(Data extracted from a collection)
§

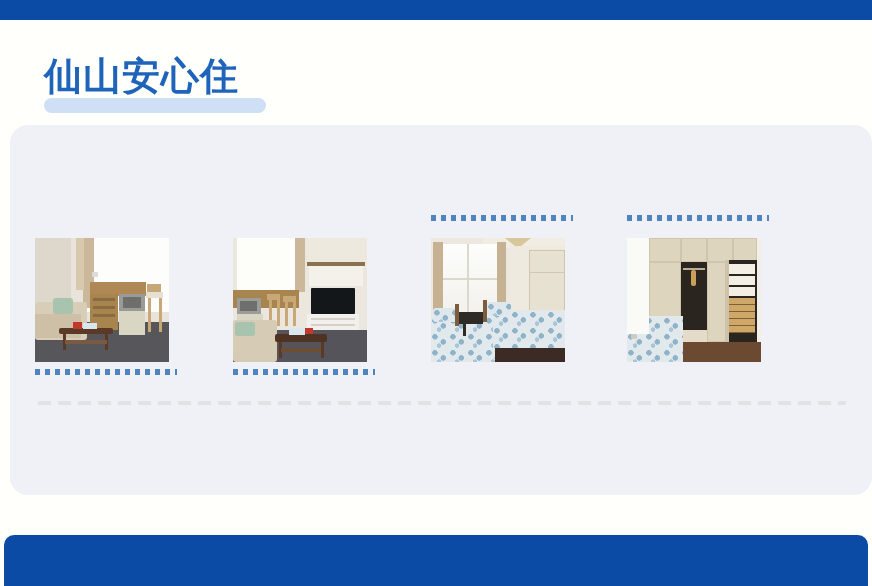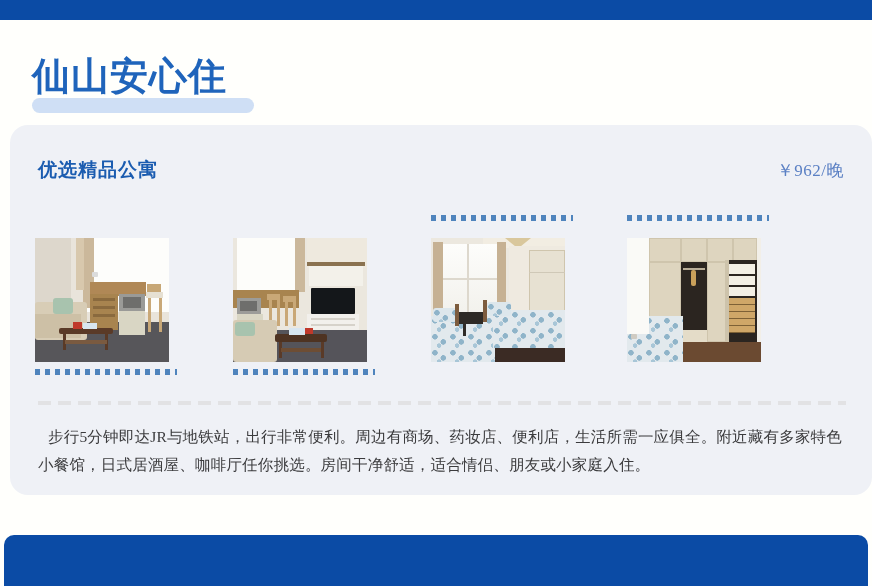--- a/index.html
+++ b/index.html
@@ -35,7 +35,7 @@
   }
   .brand-wrap {
     position: absolute;
-    left: 32px;
+    left: 44px;
     top: 34px;
   }
   .brand-highlight {

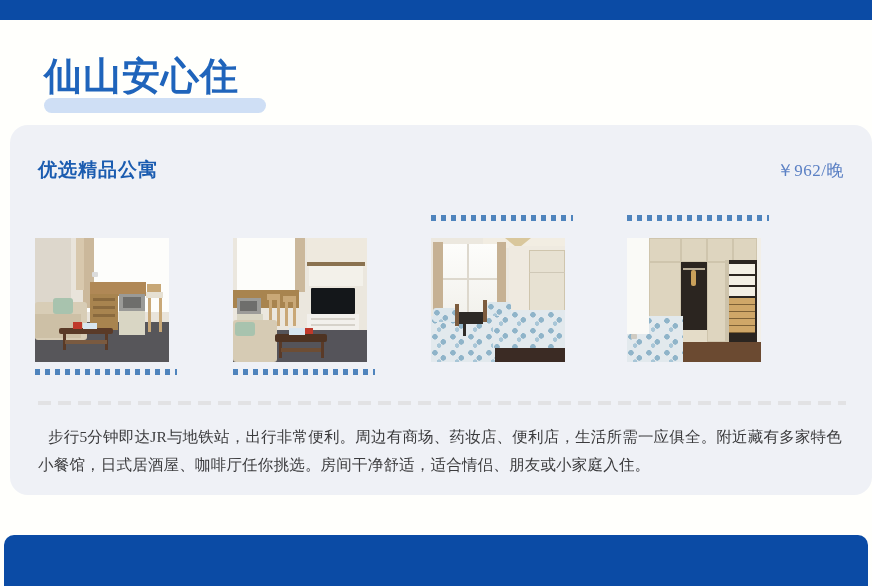--- a/index.html
+++ b/index.html
@@ -238,10 +238,6 @@
 
 <div class="card">
 
-  <div class="card-head">
-    <div class="card-title">优选精品公寓</div>
-    <div class="card-price">￥962/晚</div>
-  </div>
 
   <div class="gallery">
 

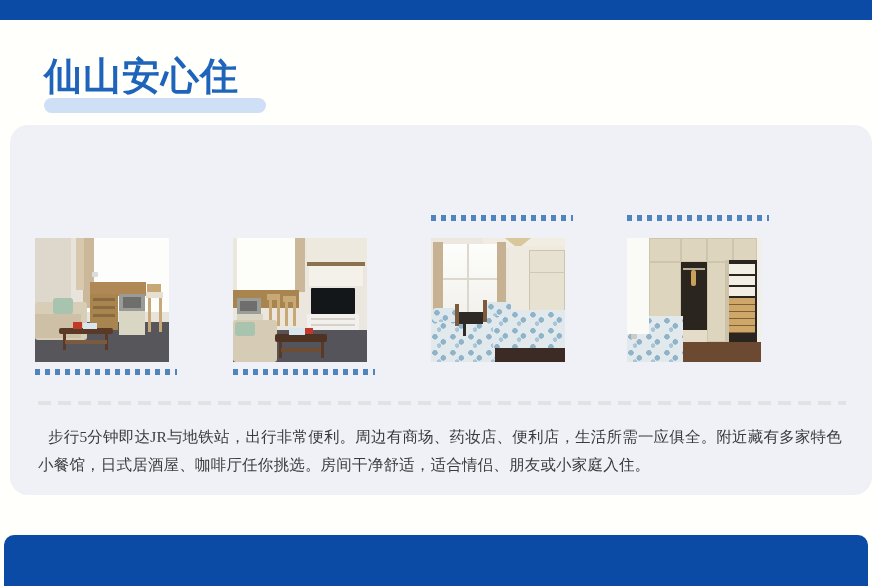--- a/index.html
+++ b/index.html
@@ -389,7 +389,6 @@
 
   <div class="divider"></div>
 
-  <div class="desc">步行5分钟即达JR与地铁站，出行非常便利。周边有商场、药妆店、便利店，生活所需一应俱全。附近藏有多家特色小餐馆，日式居酒屋、咖啡厅任你挑选。房间干净舒适，适合情侣、朋友或小家庭入住。</div>
 </div>
 
 <div class="bottom-bar"></div>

§

Exercise directions: From the data above, copy each line that has the string "card".

Your solution:
 <div class="card">
-  <div class="card-head">
-    <div class="card-title">优选精品公寓</div>
-    <div class="card-price">￥962/晚</div>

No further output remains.